| Dataset records |
..........
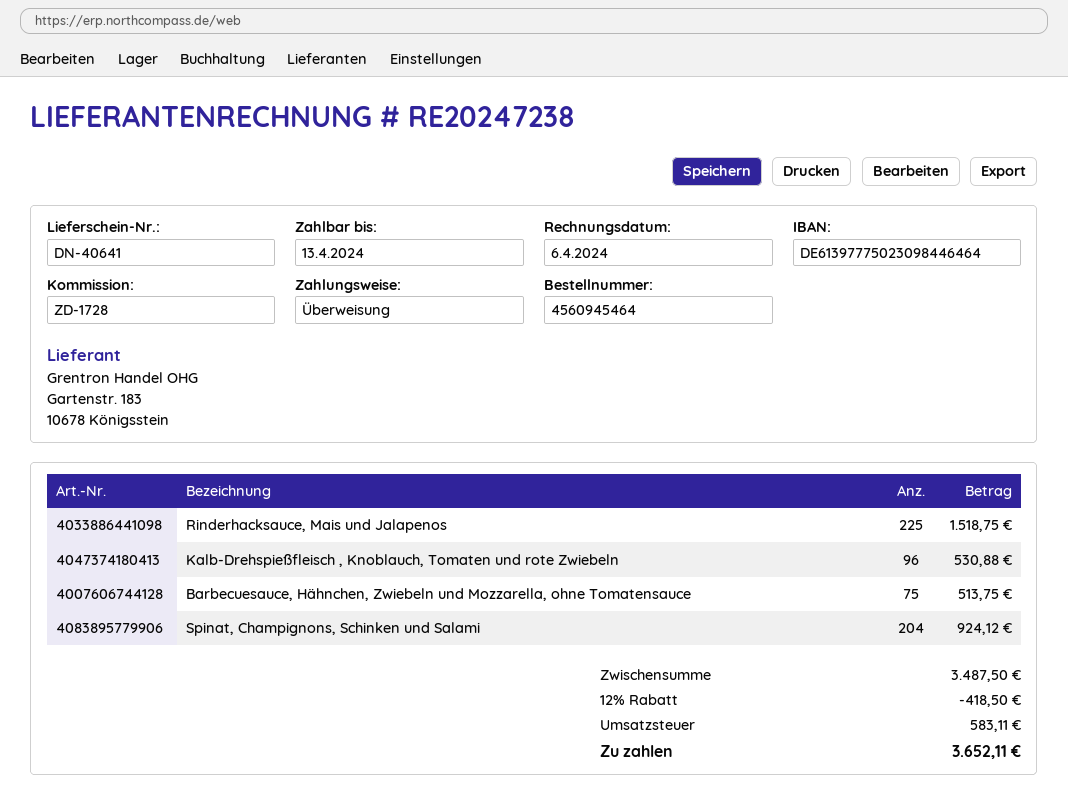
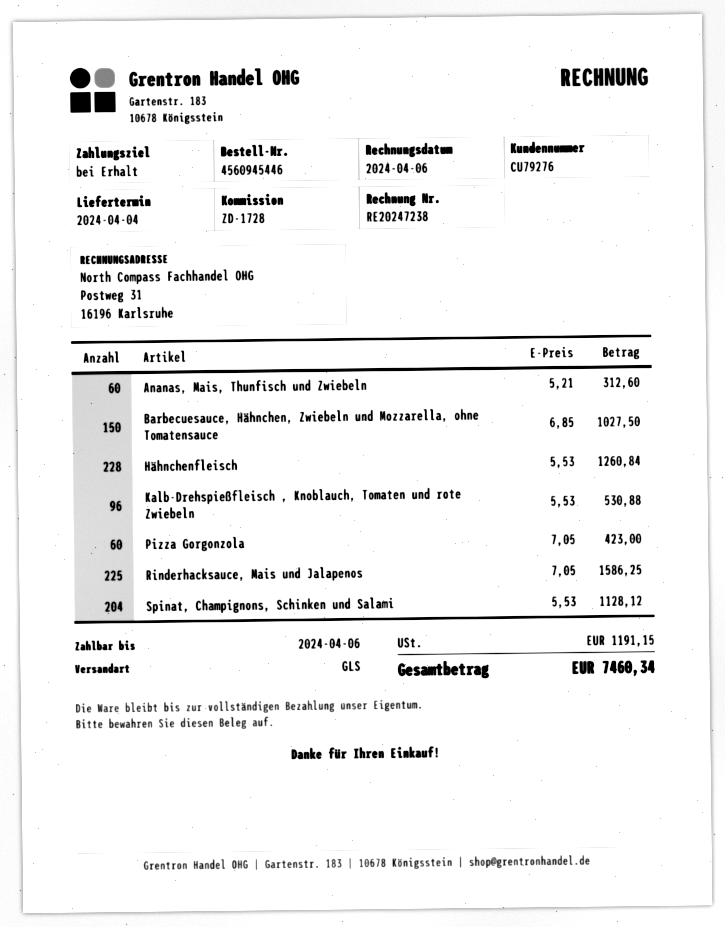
order number: 4560945464 -> 4560945446
due date: 2024-04-13 -> 2024-04-06
Rinderhacksauce, Mais und Jalapenos: 225 for 1518.75 -> 225 for 1586.25
Barbecuesauce, Hähnchen, Zwiebeln und Mozzarella, ohne Tomatensauce: 75 for 513.75 -> 150 for 1027.50
Spinat, Champignons, Schinken und Salami: 204 for 924.12 -> 204 for 1128.12
Ananas, Mais, Thunfisch und Zwiebeln: none -> 60 for 312.60
Hähnchenfleisch: none -> 228 for 1260.84
Pizza Gorgonzola: none -> 60 for 423.00
discount: 12% = 418.50 -> none
tax: 583.11 -> 1191.15
total: 3652.11 -> 7460.34

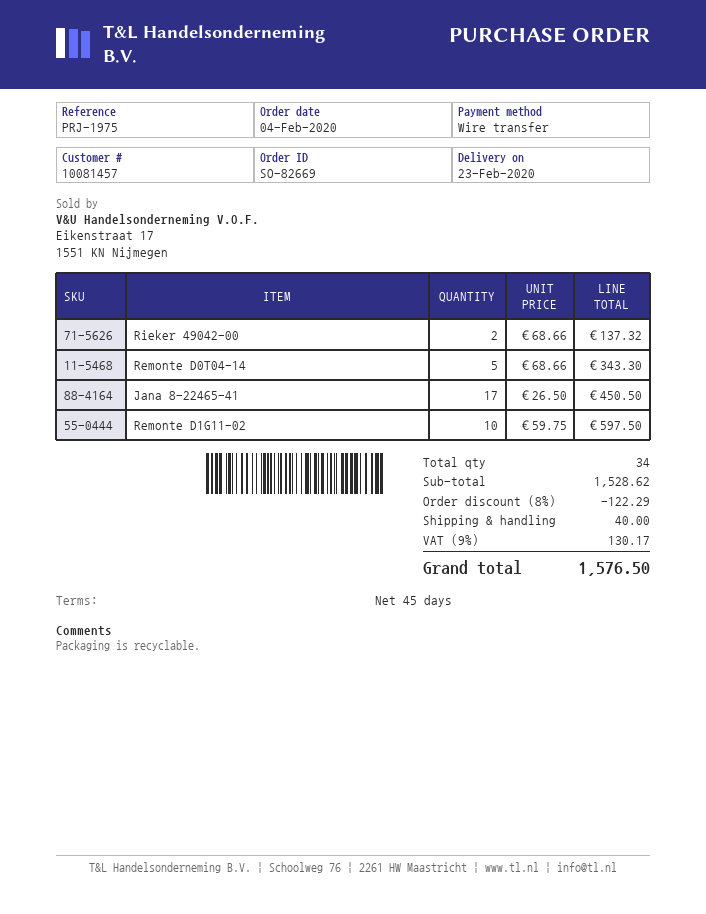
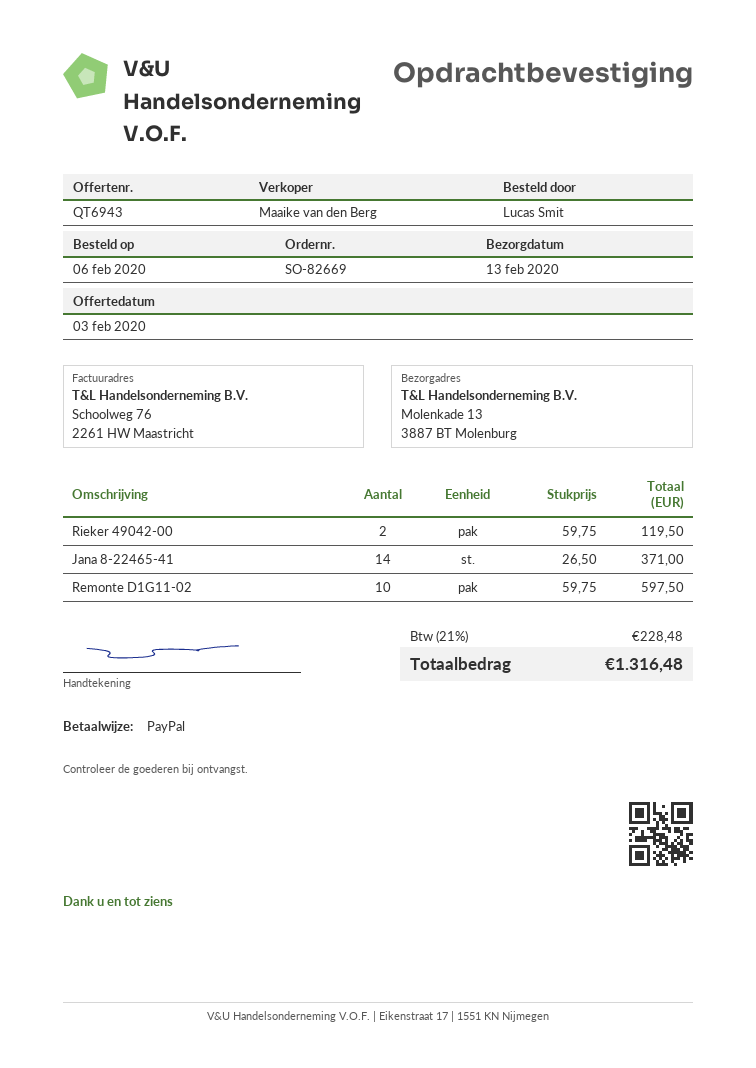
order date: 2020-02-04 -> 2020-02-06
delivery date: 2020-02-23 -> 2020-02-13
payment method: bank transfer -> PayPal
Rieker 49042-00: 2 x 68.66 = 137.32 -> 2 x 59.75 = 119.50
Remonte D0T04-14: 5 x 68.66 = 343.30 -> none
Jana 8-22465-41: 17 x 26.50 = 450.50 -> 14 x 26.50 = 371.00
discount: 8% = 122.29 -> none
shipping: 40.00 -> none
tax: 9% = 130.17 -> 21% = 228.48
total: 1576.50 -> 1316.48

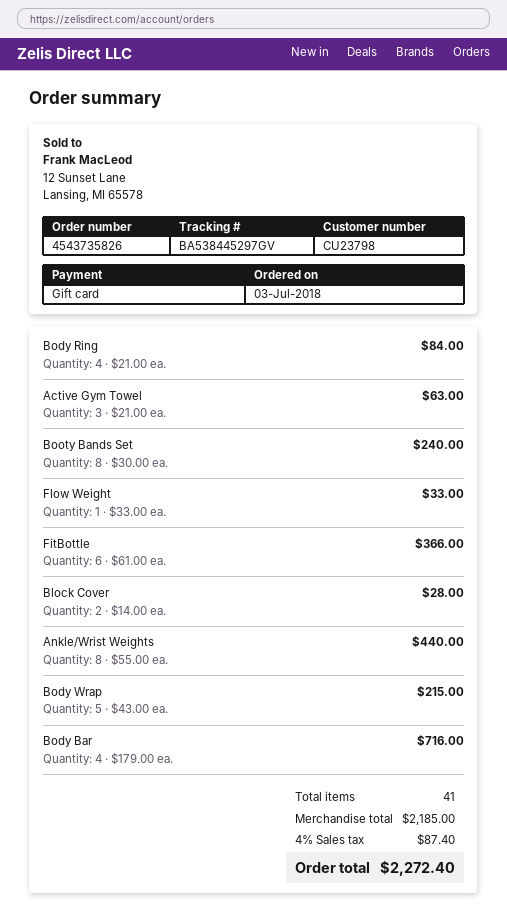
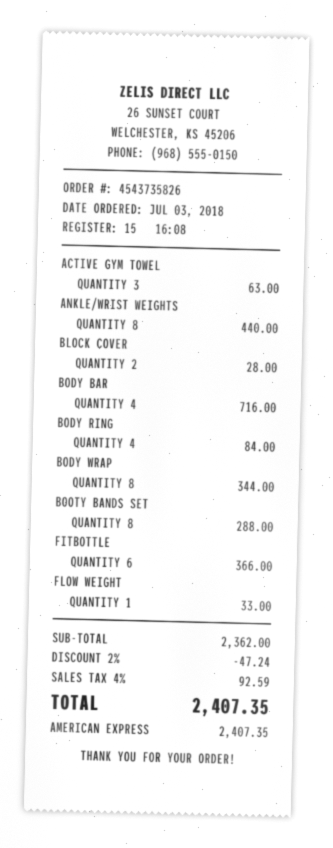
payment method: gift card -> American Express
Booty Bands Set: 8 for 240.00 -> 8 for 288.00
Body Wrap: 5 for 215.00 -> 8 for 344.00
subtotal: 2185.00 -> 2362.00
discount: none -> 2% = 47.24
tax: 4% = 87.40 -> 4% = 92.59
total: 2272.40 -> 2407.35

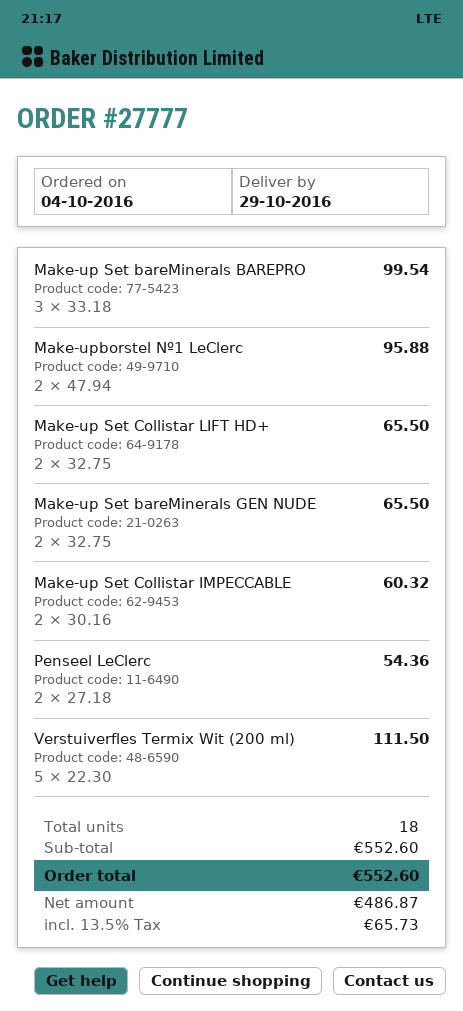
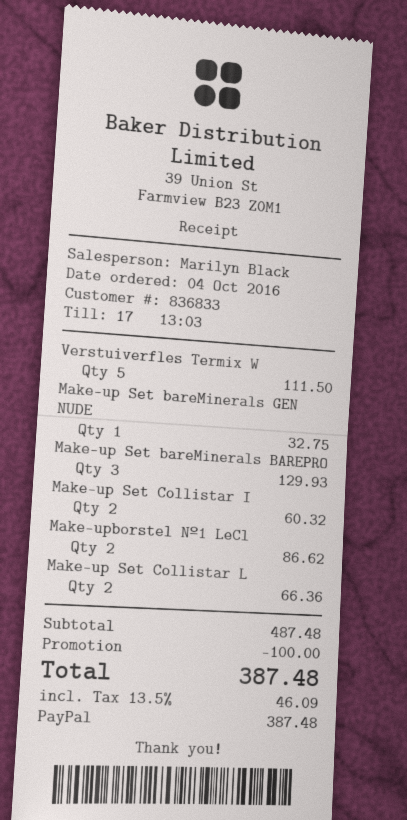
Make-up Set bareMinerals BAREPRO: 3 for 99.54 -> 3 for 129.93
Make-upborstel Nº1 LeClerc: 2 for 95.88 -> 2 for 86.62
Make-up Set Collistar LIFT HD+: 2 for 65.50 -> 2 for 66.36
Make-up Set bareMinerals GEN NUDE: 2 for 65.50 -> 1 for 32.75
Penseel LeClerc: 2 for 54.36 -> none
subtotal: 552.60 -> 487.48
discount: none -> 100.00
tax: 13.5% = 65.73 -> 13.5% = 46.09
total: 552.60 -> 387.48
..........
| What this task involves |
Look through the entries above and list every line containing "Mais".

| Output below |
Rinderhacksauce, Mais und Jalapenos: 225 for 1518.75 -> 225 for 1586.25
Ananas, Mais, Thunfisch und Zwiebeln: none -> 60 for 312.60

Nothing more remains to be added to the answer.